Sob coordenação do engenheiro agrônomo e produtor rural Sidenei Carlos de França (Cidão), o Movimento reúne dezenas de entidades da sociedade civil. A Associação Comercial de Registro (ACIAR) apoia o movimento.






Segundo Cidão França, as atuações do Ministério Público, por intermédio do GAEMA, têm como base o Código Florestal antigo de 1965, se opondo a legislação em vigor, aprovada em 2012. 

Ele explica que o Ministério Público interpôs ação judicial contra o novo Código  aguarda decisão do Supremo Tribunal Federal (STF). “Nós entendemos que tem que ser aplicado o novo Código enquanto não houver a decisão do STF”, diz o coordenador do Movimento.

Para evitar multas, os agricultores notificados por irregularidades e sem conhecer a legislação, acabam assinando Termos de Ajuste de Conduta (TACs). “Cumprir esses TACs vai dizimar os bananais do Vale do Ribeira, causando desemprego e  com consequências graves para a economia regional, inclusive com desvalorização das propriedades rurais”, afirma Cidão, ressaltando que a agricultura é a principal atividade econômica de geração de renda e riqueza  na região, com implicações em todas as camadas da sociedade regional. 

 “Tem produtor com menos de meio hectare de banana que está fadado a perder tudo por causa da aplicação da ei de 1965”, assegura Cidão.

“A forma de atuação do GAEMA foi truculenta, arrogante, não teve diálogo com agricultores, usou a Polícia Florestal para entregar notificações”, critica Cidão, afirmando que o cidadão na roça se sente um criminoso ao ser notificado. “Fica difícil aceitar essa posição da Promotoria porque o Vale do Ribeira foi a região que mais preservou e mais tem inovado na agricultura. 









O Vale é pioneiro em sistemas agro florestas, que contempla a preservação e a biodiversidade.
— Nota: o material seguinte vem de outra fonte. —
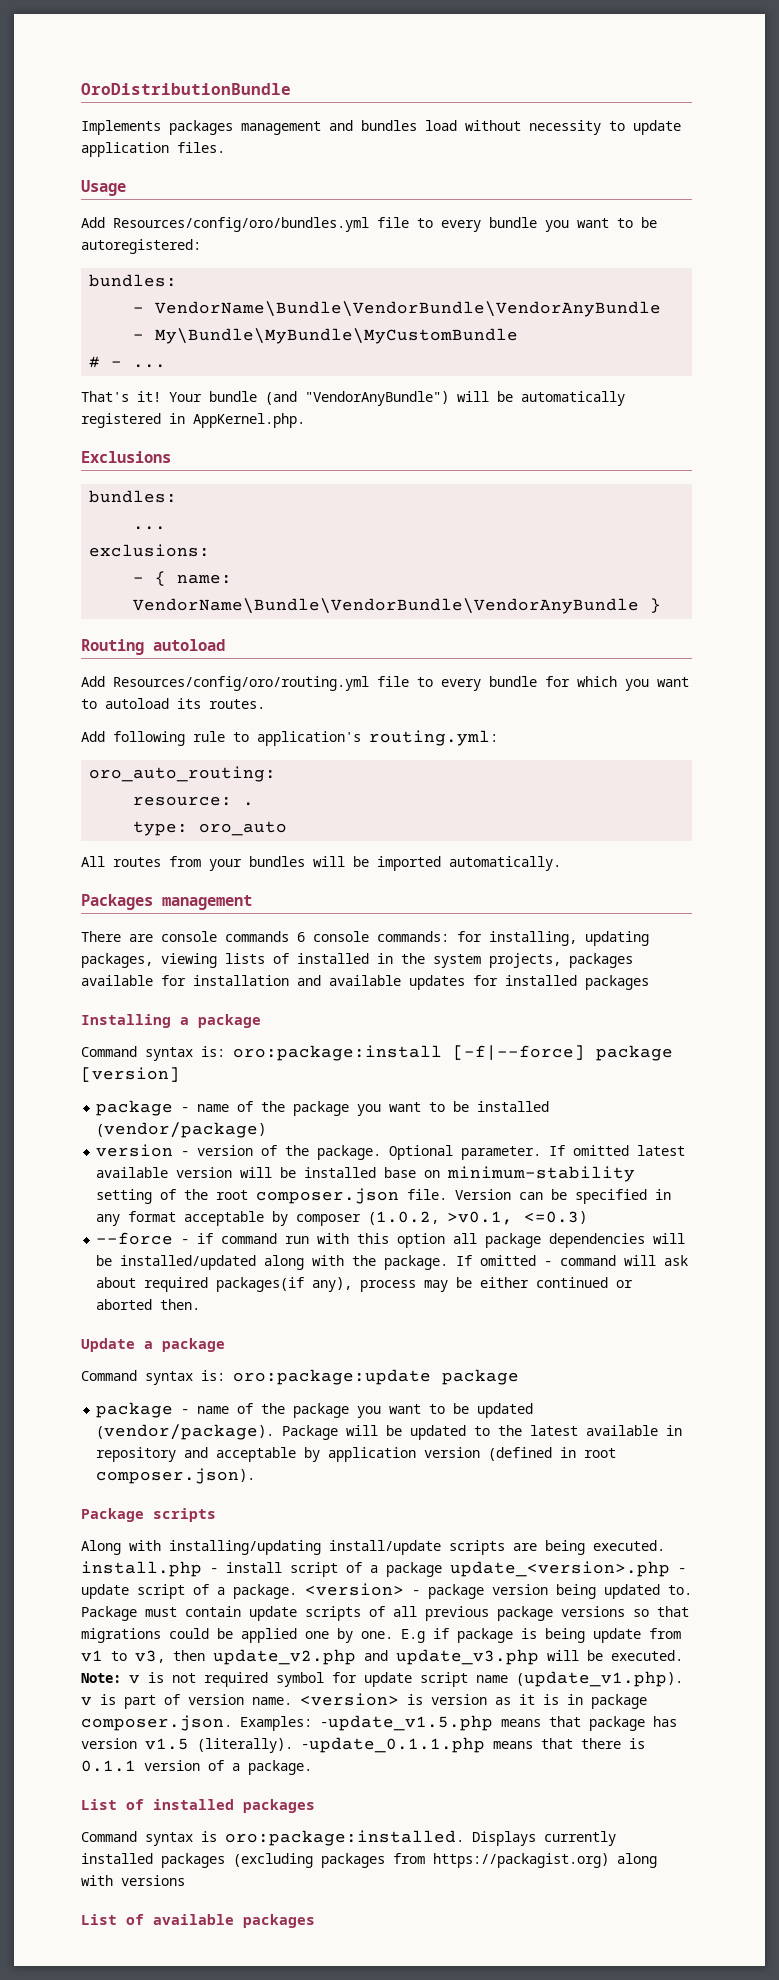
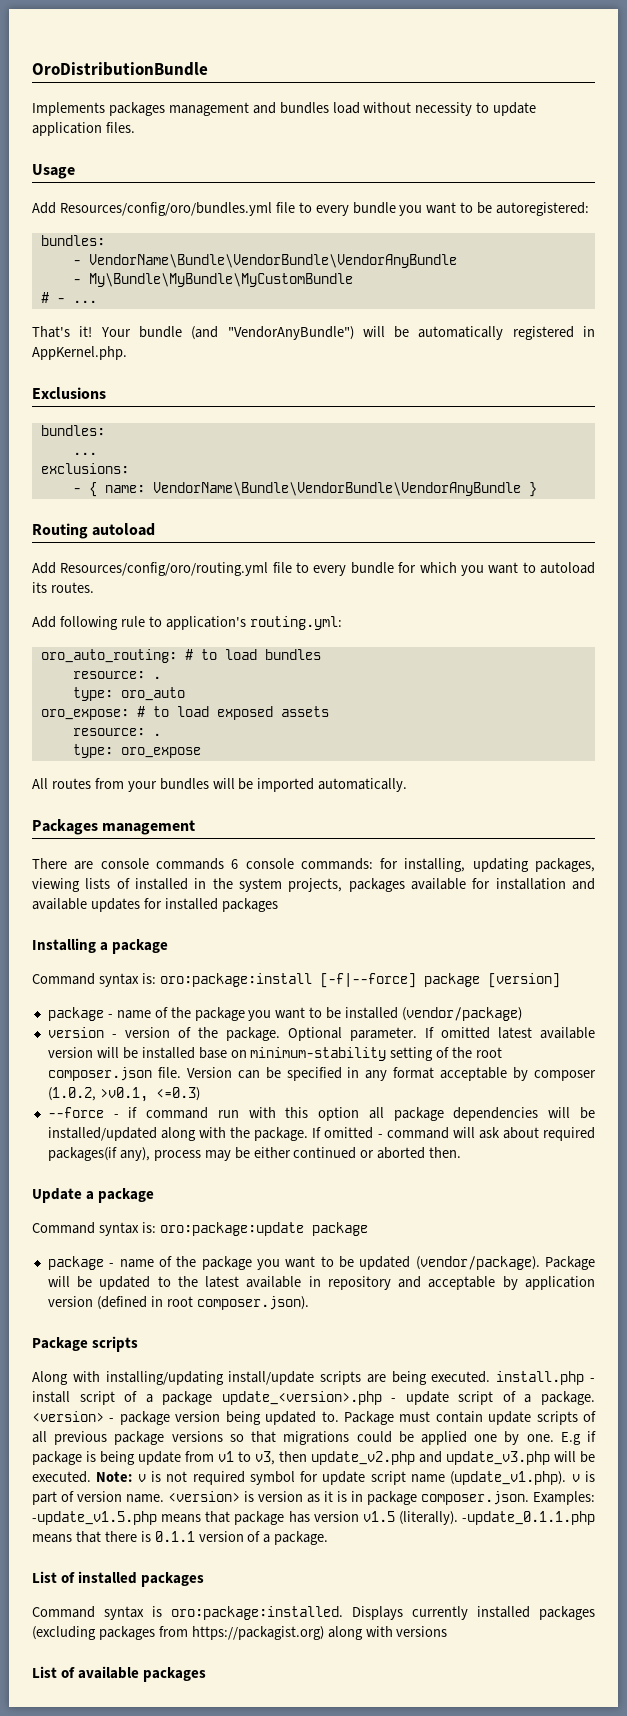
- oro_auto_routing:
+ oro_auto_routing: # to load bundles
+ oro_expose: # to load exposed assets
+ resource: .
+ type: oro_expose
Por que será que isso não é  visto pela Promotoria como contribuição nessa causa?”, questiona o coordenador.

Em contraposição às ações do Ministério Público, o Movimento reivindica a aplicação do novo Código Florestal, incluindo a aplicação do Programa de Regularização  Ambiental (PRA), preconizado no novo Código, que prevê a recomposição da mata ciliar ao longo dos cursos dágua, nascentes e terrenos declivosos.

 “Os próprios agricultores sabem da importância disso”, revela o coordenador.

Cidão argumenta que a destinação agrícola da maioria das áreas do Vale do Ribeira é anterior ao primeiro Código Florestal, que é de 1934. Em sua opinião, o novo Código “contempla a harmonização das atividades consolidadas em áreas que eram protegidas no antigo Código”. 

Ele cita, como exemplo, o fato de o Código anterior, em que o Ministério Público se baseia, impede o plantio em menos de cem metros dos rios, mas não deixa claro o limite, enquanto o Código atual coloca a barranca do rio como parâmetro.

O Fórum vai debater exaustivamente essas questões e fazer encaminhamentos. 

Antes do fórum, às 13 horas, visando dar visibilidade ao movimento, haverá concentração na Praça Beira Rio e os participantes seguirão, em caminhada, até o ginásio Mário Covas.